Return only the lines from the one containing "-292,47 +292,48 @@" to the end of the material, with each one exactly as it appears.

──────── Dataset

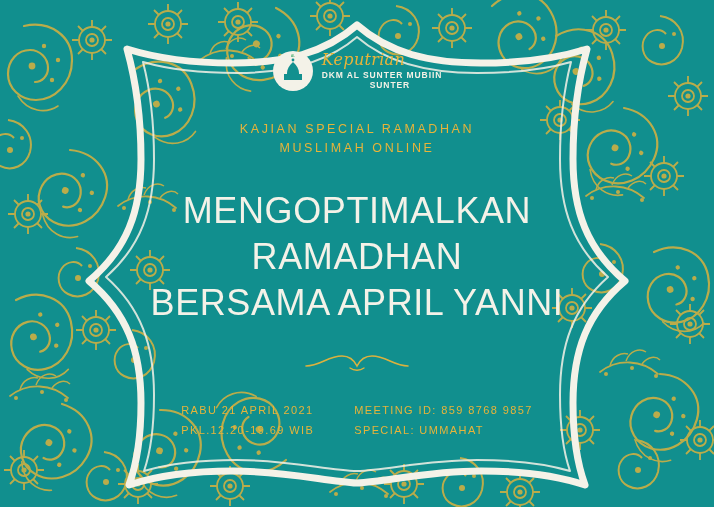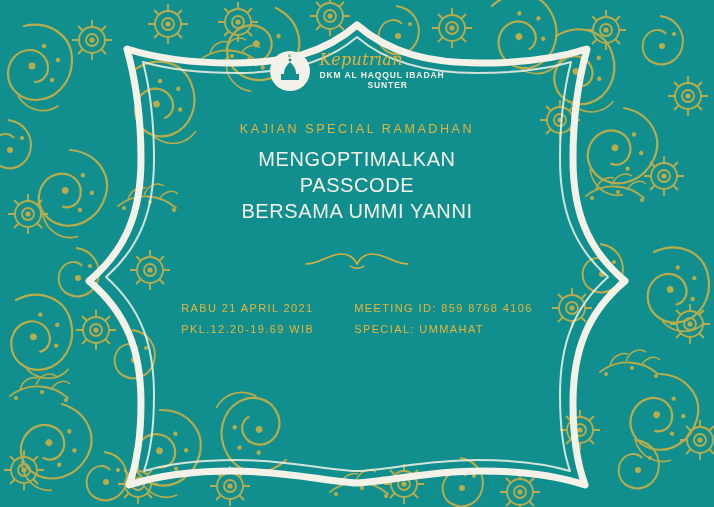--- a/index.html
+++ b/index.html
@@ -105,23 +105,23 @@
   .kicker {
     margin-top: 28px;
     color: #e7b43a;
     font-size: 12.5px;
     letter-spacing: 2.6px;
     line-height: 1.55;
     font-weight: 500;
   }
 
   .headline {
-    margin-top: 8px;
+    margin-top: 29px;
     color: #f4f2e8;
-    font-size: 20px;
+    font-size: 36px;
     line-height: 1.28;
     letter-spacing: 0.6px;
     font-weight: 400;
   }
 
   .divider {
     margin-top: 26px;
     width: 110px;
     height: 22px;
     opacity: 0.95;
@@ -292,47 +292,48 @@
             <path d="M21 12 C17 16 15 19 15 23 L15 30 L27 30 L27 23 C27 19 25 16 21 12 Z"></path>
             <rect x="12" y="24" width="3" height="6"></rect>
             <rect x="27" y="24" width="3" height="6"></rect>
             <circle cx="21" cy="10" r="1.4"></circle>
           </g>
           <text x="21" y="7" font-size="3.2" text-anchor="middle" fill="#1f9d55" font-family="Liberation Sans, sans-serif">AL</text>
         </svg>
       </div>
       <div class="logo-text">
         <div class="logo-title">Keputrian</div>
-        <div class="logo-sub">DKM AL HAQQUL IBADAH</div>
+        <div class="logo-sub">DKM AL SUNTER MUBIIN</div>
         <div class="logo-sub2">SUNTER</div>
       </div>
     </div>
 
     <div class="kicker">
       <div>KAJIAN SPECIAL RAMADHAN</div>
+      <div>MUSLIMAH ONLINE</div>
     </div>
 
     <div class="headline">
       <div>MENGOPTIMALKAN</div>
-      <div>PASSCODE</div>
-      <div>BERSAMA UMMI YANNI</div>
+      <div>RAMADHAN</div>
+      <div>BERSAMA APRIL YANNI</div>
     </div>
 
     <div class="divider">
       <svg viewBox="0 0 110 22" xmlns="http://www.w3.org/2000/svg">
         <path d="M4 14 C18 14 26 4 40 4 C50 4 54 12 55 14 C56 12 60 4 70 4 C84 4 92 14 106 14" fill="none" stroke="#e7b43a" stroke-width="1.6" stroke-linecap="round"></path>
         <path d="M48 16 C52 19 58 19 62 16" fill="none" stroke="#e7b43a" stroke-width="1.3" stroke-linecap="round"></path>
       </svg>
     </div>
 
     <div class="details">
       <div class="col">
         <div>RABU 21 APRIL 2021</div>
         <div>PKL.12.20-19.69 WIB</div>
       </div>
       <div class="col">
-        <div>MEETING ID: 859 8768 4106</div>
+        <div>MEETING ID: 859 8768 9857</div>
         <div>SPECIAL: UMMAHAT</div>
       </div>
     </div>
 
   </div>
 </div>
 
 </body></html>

────────────────

Solution for this problem:
@@ -292,47 +292,48 @@
             <path d="M21 12 C17 16 15 19 15 23 L15 30 L27 30 L27 23 C27 19 25 16 21 12 Z"></path>
             <rect x="12" y="24" width="3" height="6"></rect>
             <rect x="27" y="24" width="3" height="6"></rect>
             <circle cx="21" cy="10" r="1.4"></circle>
           </g>
           <text x="21" y="7" font-size="3.2" text-anchor="middle" fill="#1f9d55" font-family="Liberation Sans, sans-serif">AL</text>
         </svg>
       </div>
       <div class="logo-text">
         <div class="logo-title">Keputrian</div>
-        <div class="logo-sub">DKM AL HAQQUL IBADAH</div>
+        <div class="logo-sub">DKM AL SUNTER MUBIIN</div>
         <div class="logo-sub2">SUNTER</div>
       </div>
     </div>
 
     <div class="kicker">
       <div>KAJIAN SPECIAL RAMADHAN</div>
+      <div>MUSLIMAH ONLINE</div>
     </div>
 
     <div class="headline">
       <div>MENGOPTIMALKAN</div>
-      <div>PASSCODE</div>
-      <div>BERSAMA UMMI YANNI</div>
+      <div>RAMADHAN</div>
+      <div>BERSAMA APRIL YANNI</div>
     </div>
 
     <div class="divider">
       <svg viewBox="0 0 110 22" xmlns="http://www.w3.org/2000/svg">
         <path d="M4 14 C18 14 26 4 40 4 C50 4 54 12 55 14 C56 12 60 4 70 4 C84 4 92 14 106 14" fill="none" stroke="#e7b43a" stroke-width="1.6" stroke-linecap="round"></path>
         <path d="M48 16 C52 19 58 19 62 16" fill="none" stroke="#e7b43a" stroke-width="1.3" stroke-linecap="round"></path>
       </svg>
     </div>
 
     <div class="details">
       <div class="col">
         <div>RABU 21 APRIL 2021</div>
         <div>PKL.12.20-19.69 WIB</div>
       </div>
       <div class="col">
-        <div>MEETING ID: 859 8768 4106</div>
+        <div>MEETING ID: 859 8768 9857</div>
         <div>SPECIAL: UMMAHAT</div>
       </div>
     </div>
 
   </div>
 </div>
 
 </body></html>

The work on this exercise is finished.